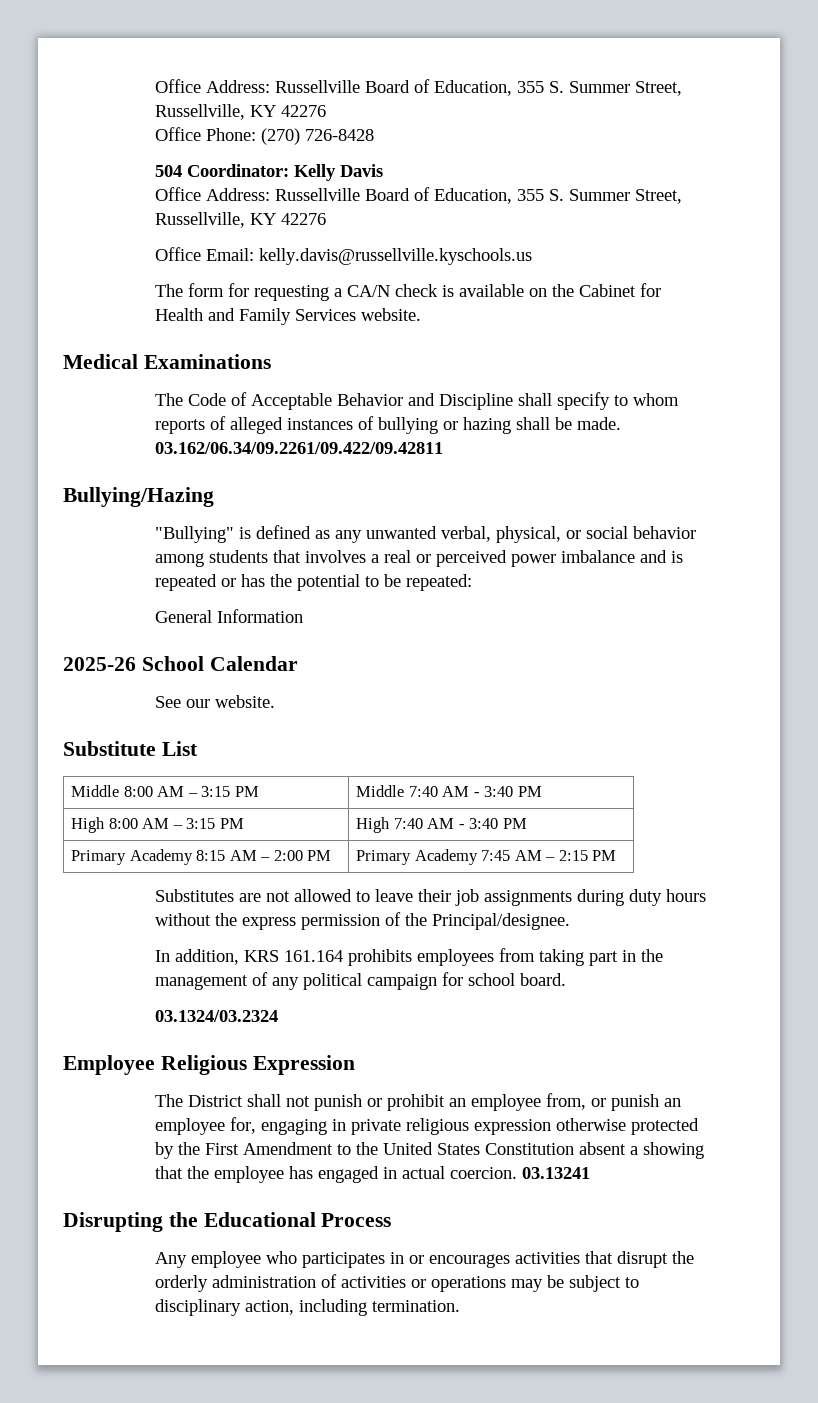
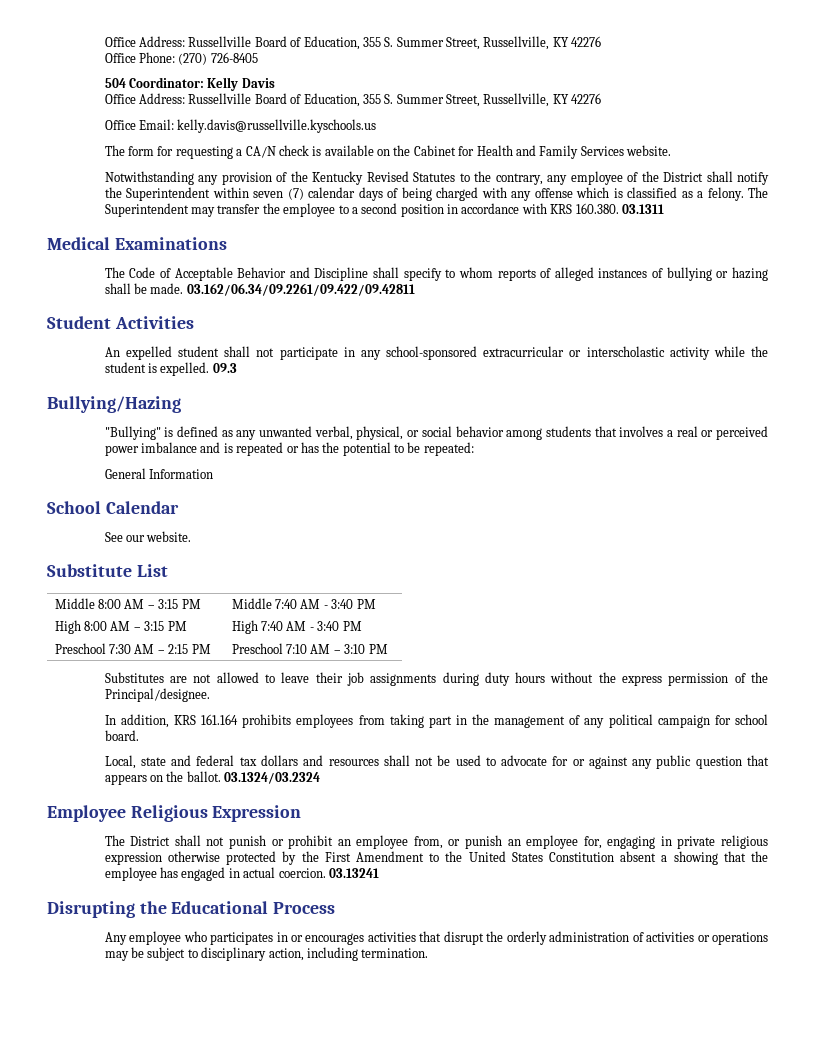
- Office Phone: (270) 726-8428
+ Office Phone: (270) 726-8405
+ Notwithstanding any provision of the Kentucky Revised Statutes to the contrary, any employee of the District shall notify the Superintendent within seven (7) calendar days of being charged with any offense which is classified as a felony. The Superintendent may transfer the employee to a second position in accordance with KRS 160.380. 03.1311
+ Student Activities
+ An expelled student shall not participate in any school-sponsored extracurricular or interscholastic activity while the student is expelled. 09.3
- 2025-26 School Calendar
+ School Calendar
- Primary Academy 8:15 AM – 2:00 PM | Primary Academy 7:45 AM – 2:15 PM
+ Preschool 7:30 AM – 2:15 PM | Preschool 7:10 AM – 3:10 PM
+ Local, state and federal tax dollars and resources shall not be used to advocate for or against any public question that appears on the ballot.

_ _ _ _ _ _ _

#### Prompt
Output nothing but the lines from the one containing "AM – 3:10 PM" to the end of the listing, both of those included, exactly as given.

#### Written answer
+ Preschool 7:30 AM – 2:15 PM | Preschool 7:10 AM – 3:10 PM
+ Local, state and federal tax dollars and resources shall not be used to advocate for or against any public question that appears on the ballot.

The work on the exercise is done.